The US Federal Reserve returned to confirm its intention to raise US interest rates starting from the next March meeting. It was natural for the dollar’s gains to return, which had contributed to a stronger bearish move for the EUR/USD currency pair towards the 1.1210 support level. Despite the recent performance of the most popular currency pair in the forex market. Strategists at Swiss bank Credit Suisse tend to face the euro, but they also warn that the European currency could make a material recovery if eurozone wages reach 3.0%.
This is after a key member of the European Central Bank (ECB) said that a set rate hike cycle was only likely if eurozone wages increased significantly, threatening to push inflation over 2.0% on a sustainable basis.
Recently, ECB Chief Economist Philip Lane gave a strong hint when he said that the key measure to watch going forward will be wage growth, specifically whether it will be able to keep eurozone inflation above the ECB's 2.0% target in the long term.
In the third quarter of 2021, wages in the euro area rose by 2.5% and by 2.9% in the European Union according to official figures, compared to the same quarter of the previous year. Lane added that in the euro area, for inflation to reach around 2% and allow for a typical increase in labor productivity of around 1%, wages would have to grow by about 3% annually in the eurozone on average to be consistent with the 2% target.
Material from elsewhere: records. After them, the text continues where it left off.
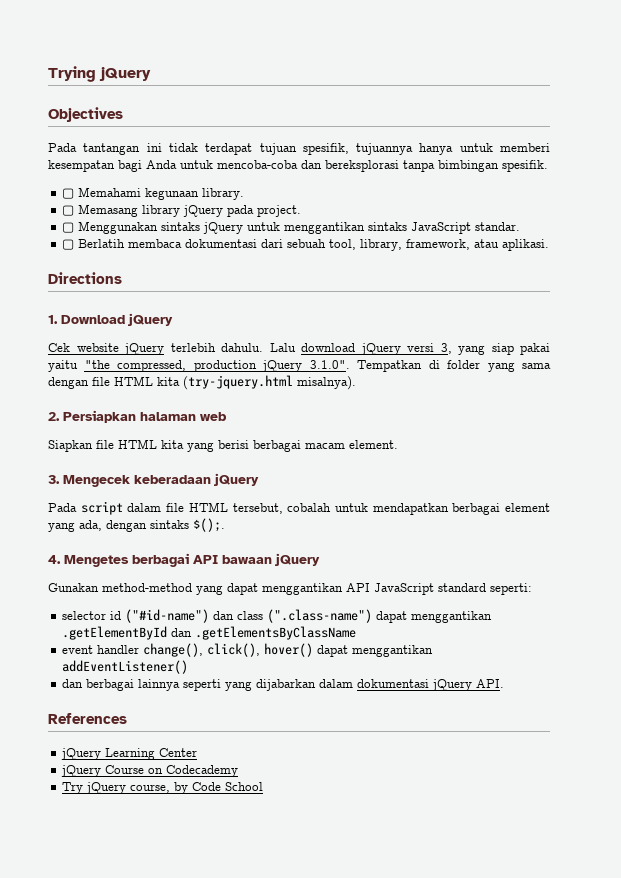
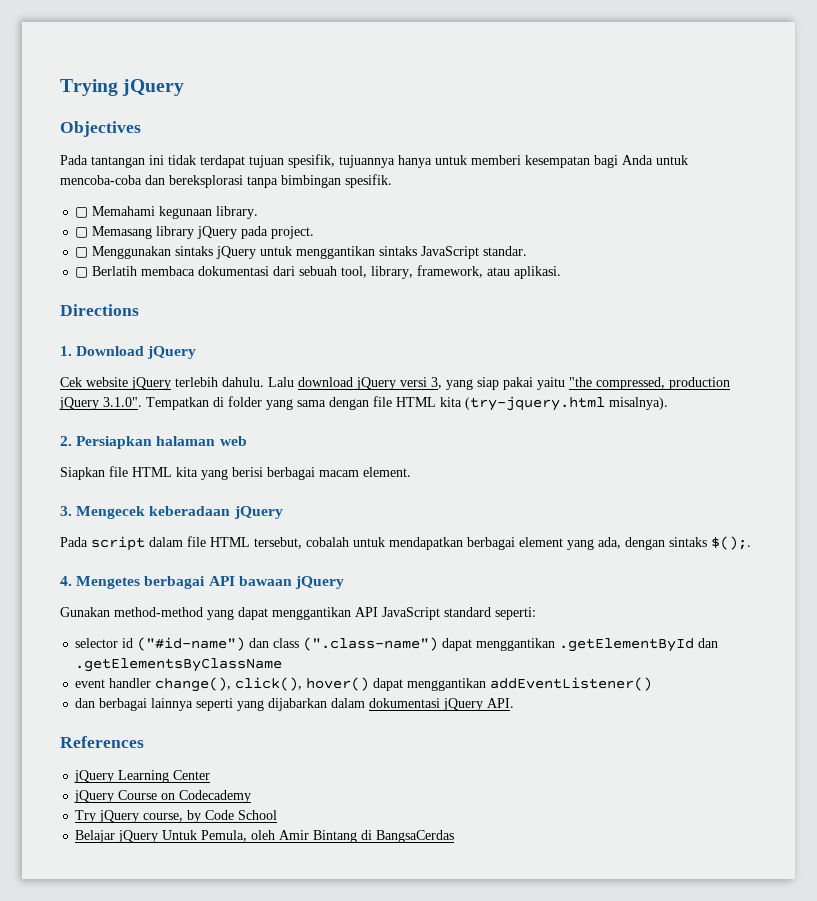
+ Belajar jQuery Untuk Pemula, oleh Amir Bintang di BangsaCerdas

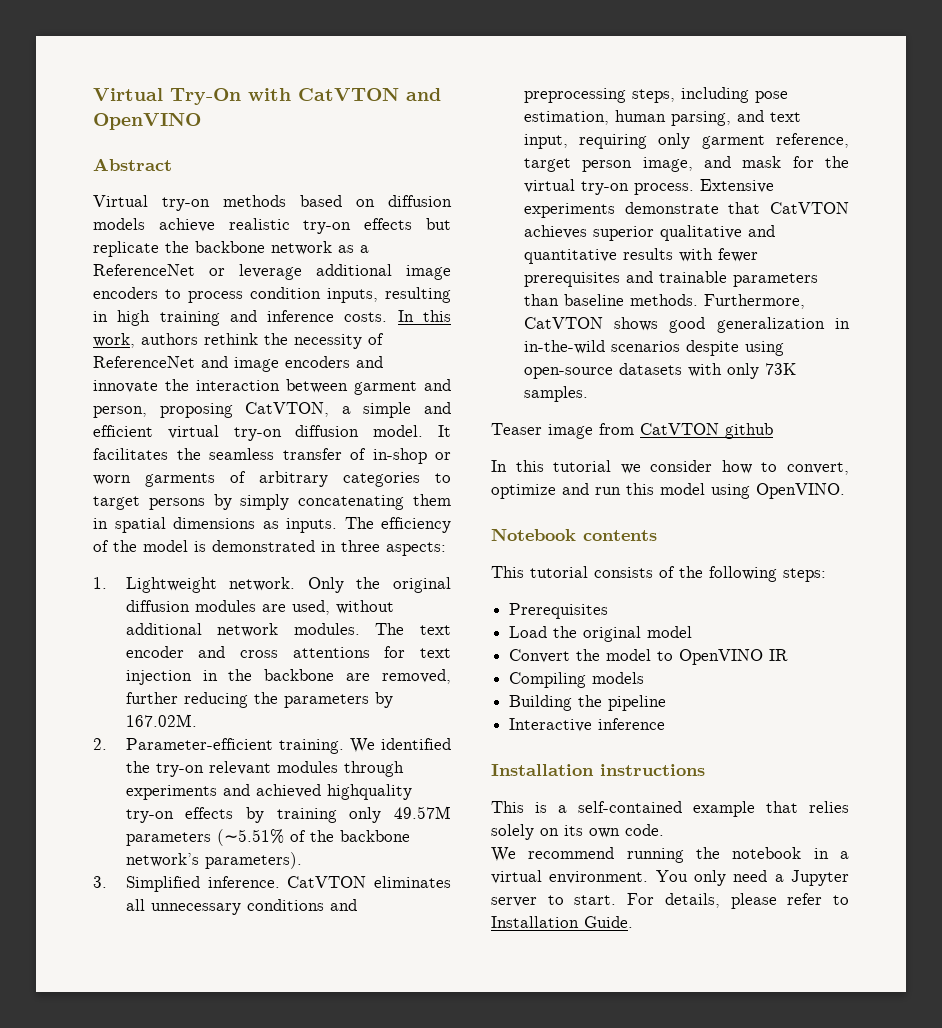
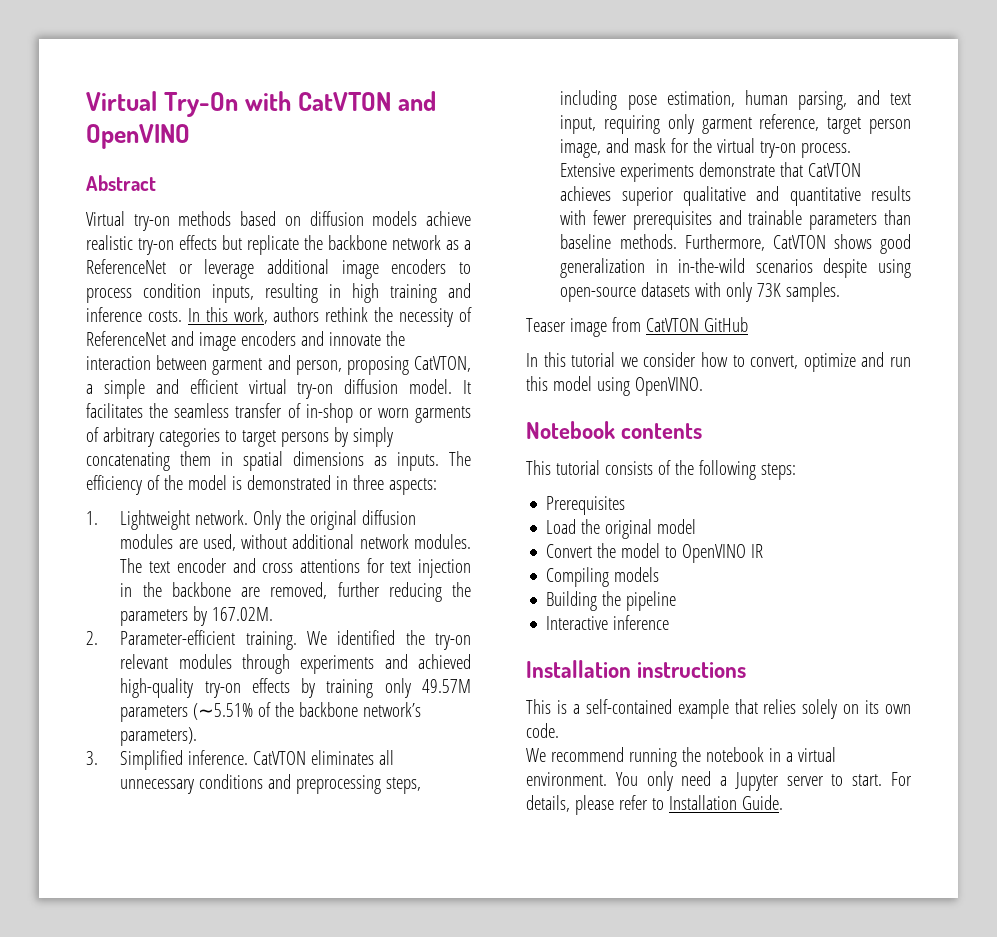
- We identified the try-on relevant modules through experiments and achieved highquality try-on effects by training only 49.57M parameters (∼5.51% of the backbone network’s parameters).
+ We identified the try-on relevant modules through experiments and achieved high-quality try-on effects by training only 49.57M parameters (∼5.51% of the backbone network’s parameters).
- Teaser image from CatVTON github
+ Teaser image from CatVTON GitHub

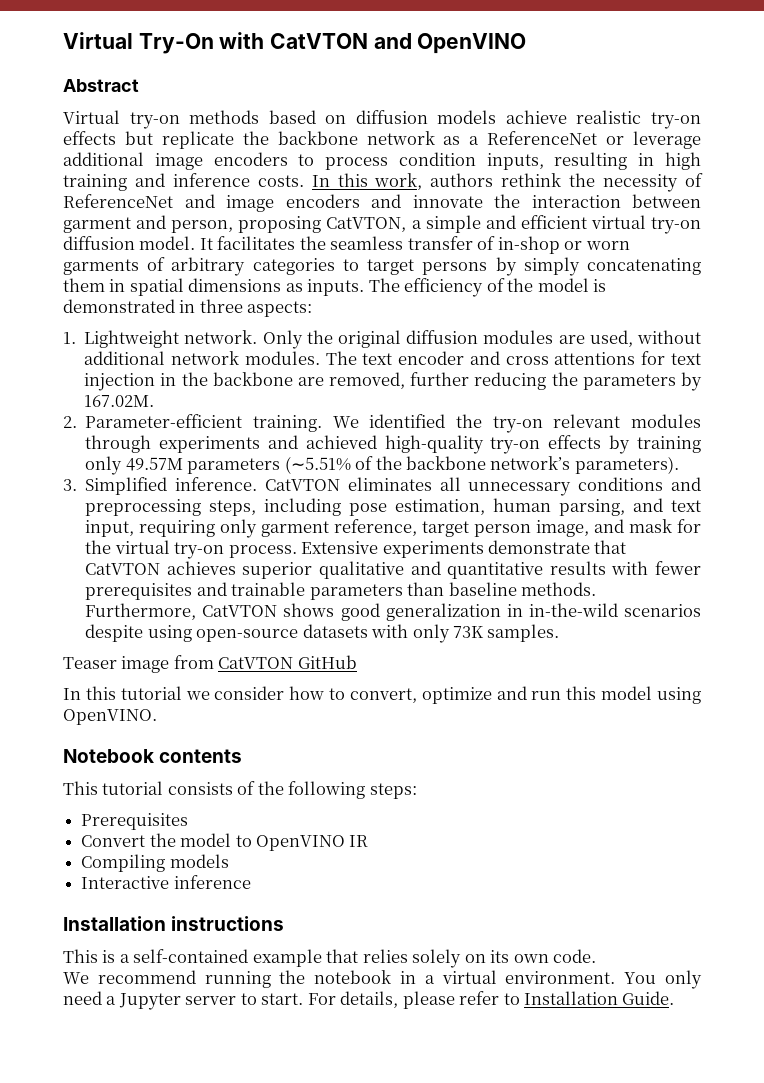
- Load the original model
- Building the pipeline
"We're not currently seeing wage increases in that area," Lynn said. But of course, we will continue to look into this throughout the year.” Unless wage growth reaches these levels, he added, inflation is not likely to maintain the 2% rate and will instead fall below that level again in 2023 and 2024, which requires continued easy monetary conditions.
According to the technical analysis of the pair: EUR/USD has formed lower highs and lower lows on the hourly chart, creating a descending channel on the short-term chart. The price is approaching resistance, which may keep gains under control once again. The Fibonacci retracement tool shows that the 61.8% level is holding as a ceiling near the 1.1300 mark. The bigger correction might reach the top of the channel near the 100 SMA, a dynamic inflection point.
On the subject of moving averages, the 100 SMA is below the 200 SMA to indicate that the general trend of the currency pair is still down, and the downtrend is more likely to resume than reverse. However, the gap between the indicators is narrowing to reflect slowing selling pressure. Stochastic has already reached overbought territory to indicate exhaustion among buyers, so a turn lower will confirm the return of selling pressure. This may bring EURUSD back to the swing bottom near channel support at 1.1265.
The RSI has a bit more room to go up before it reverses exhaustion among buyers, so the correction could continue until the oscillator reaches overbought territory.